Problem statement => Print the data exactly as written, but leave out each picture.

User interface change data
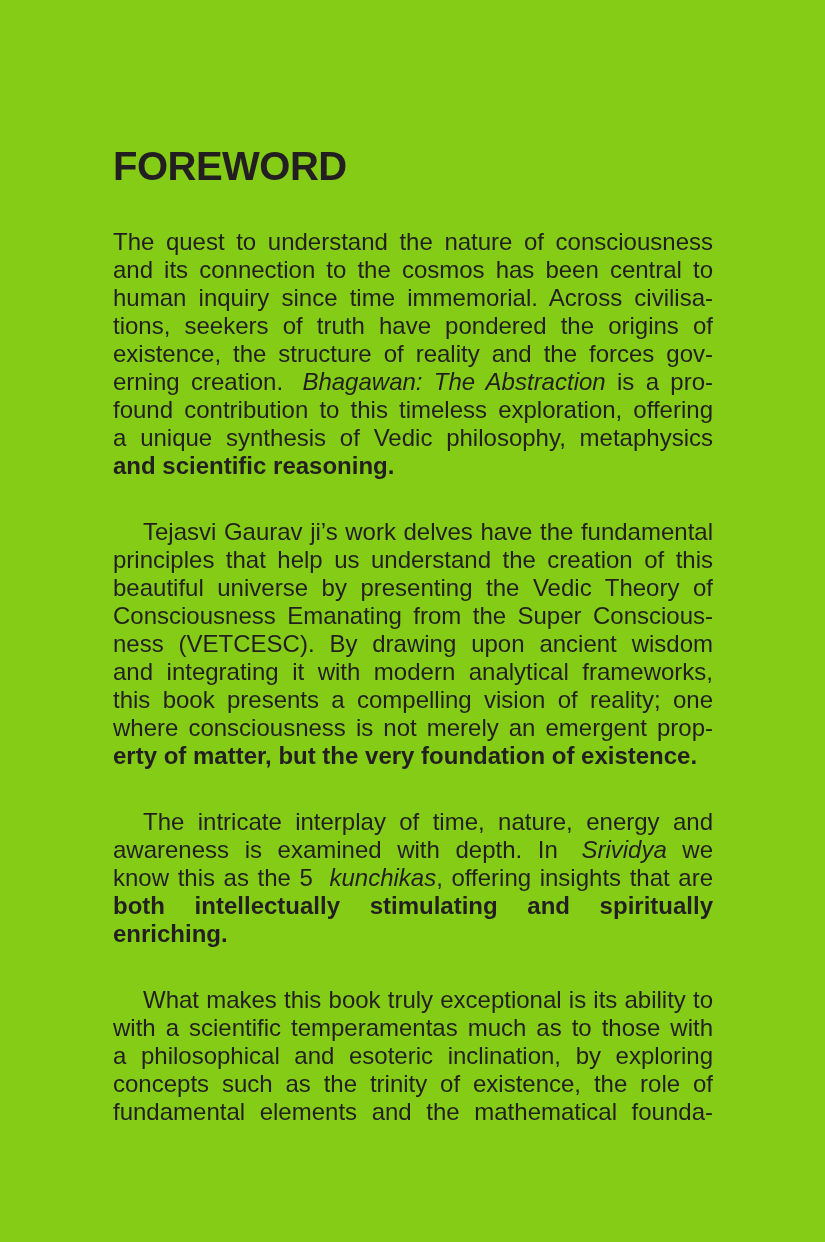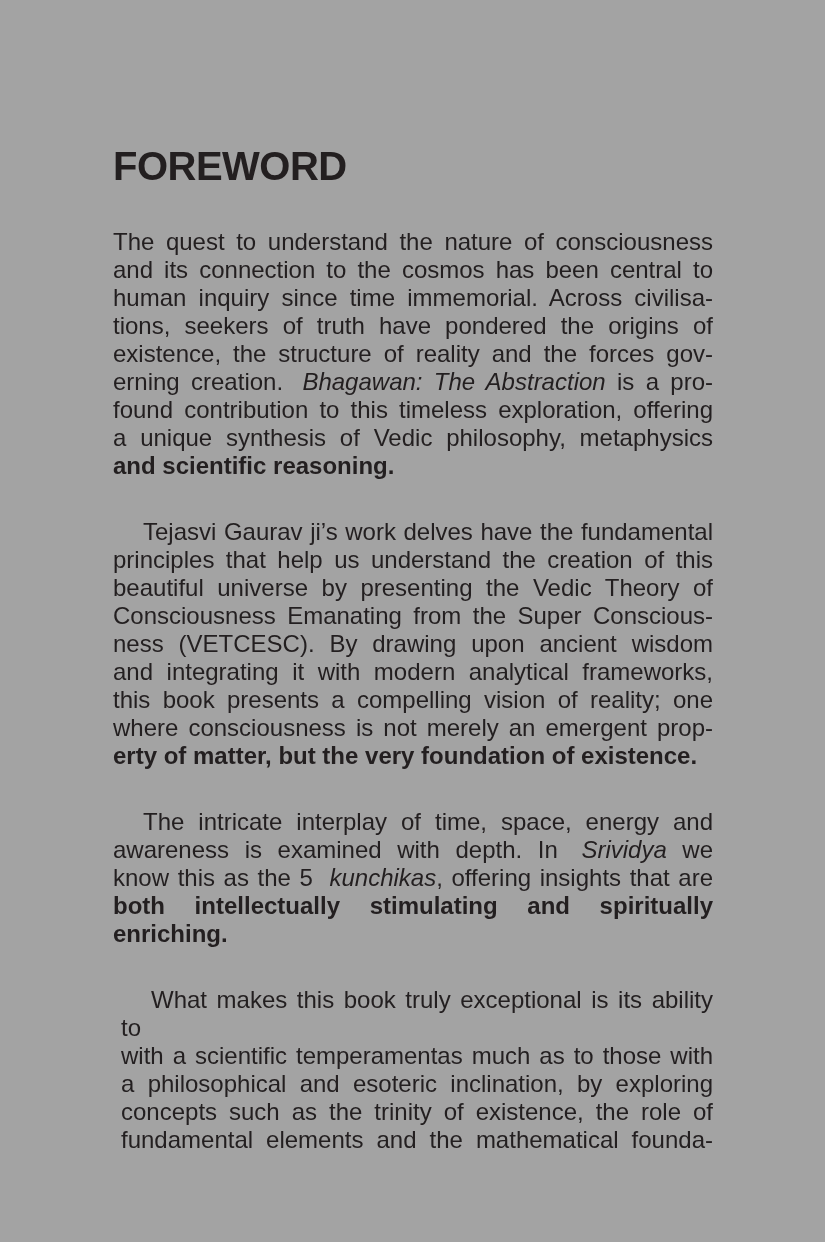--- a/index.html
+++ b/index.html
@@ -11,7 +11,7 @@
     position: relative;
     width: 825px;
     height: 1242px;
-    background: #a3a3a3;
+    background: #84cc16;
     font-family: "Liberation Sans", sans-serif;
     color: #231f20;
     overflow: hidden;

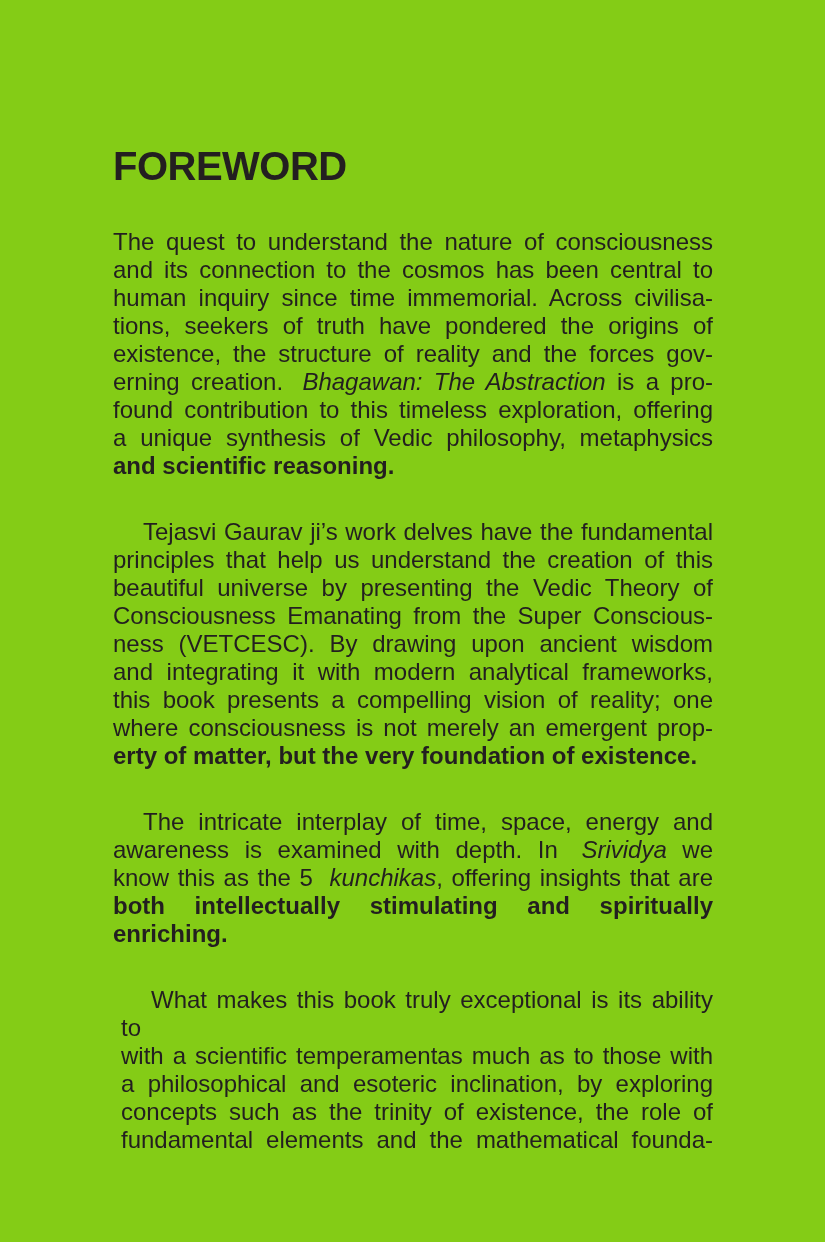--- a/index.html
+++ b/index.html
@@ -86,7 +86,7 @@
           <div class="line last">erty of matter, but the very foundation of existence.</div>
         </div>
         <div class="para indent">
-          <div class="line">The intricate interplay of time, space, energy and</div>
+          <div class="line">The intricate interplay of time, nature, energy and</div>
           <div class="line">awareness is examined with depth. In <i>Srividya</i> we</div>
           <div class="line">know this as the 5 <i>kunchikas</i>, offering insights that are</div>
           <div class="line last">both intellectually stimulating and spiritually enriching.</div>

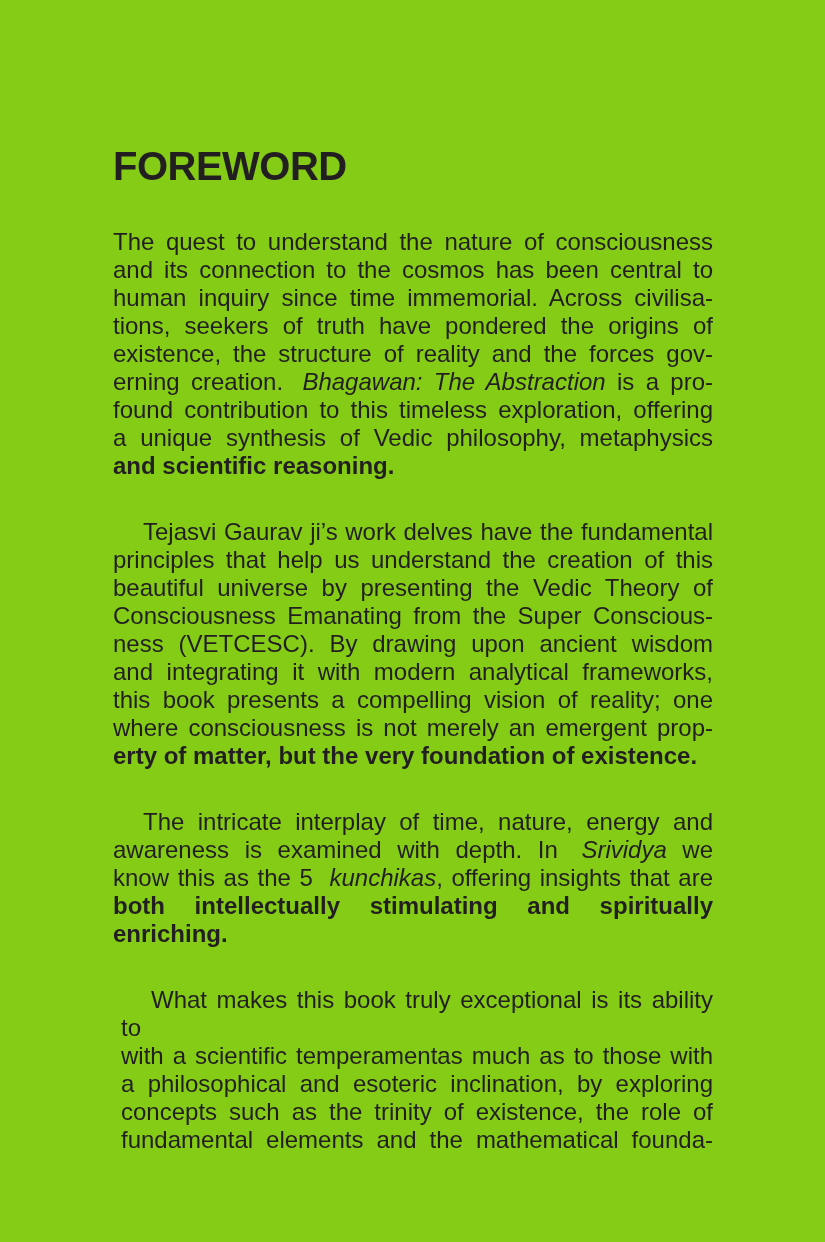--- a/index.html
+++ b/index.html
@@ -35,7 +35,6 @@
   }
   .para:last-child {
     margin-bottom: 0;
-    margin-left: 8px;
   }
   .line {
     font-size: 24px;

Solution to this task =>
--- a/index.html
+++ b/index.html
@@ -11,7 +11,7 @@
     position: relative;
     width: 825px;
     height: 1242px;
-    background: #a3a3a3;
+    background: #84cc16;
     font-family: "Liberation Sans", sans-serif;
     color: #231f20;
     overflow: hidden;

--- a/index.html
+++ b/index.html
@@ -86,7 +86,7 @@
           <div class="line last">erty of matter, but the very foundation of existence.</div>
         </div>
         <div class="para indent">
-          <div class="line">The intricate interplay of time, space, energy and</div>
+          <div class="line">The intricate interplay of time, nature, energy and</div>
           <div class="line">awareness is examined with depth. In <i>Srividya</i> we</div>
           <div class="line">know this as the 5 <i>kunchikas</i>, offering insights that are</div>
           <div class="line last">both intellectually stimulating and spiritually enriching.</div>

--- a/index.html
+++ b/index.html
@@ -35,7 +35,6 @@
   }
   .para:last-child {
     margin-bottom: 0;
-    margin-left: 8px;
   }
   .line {
     font-size: 24px;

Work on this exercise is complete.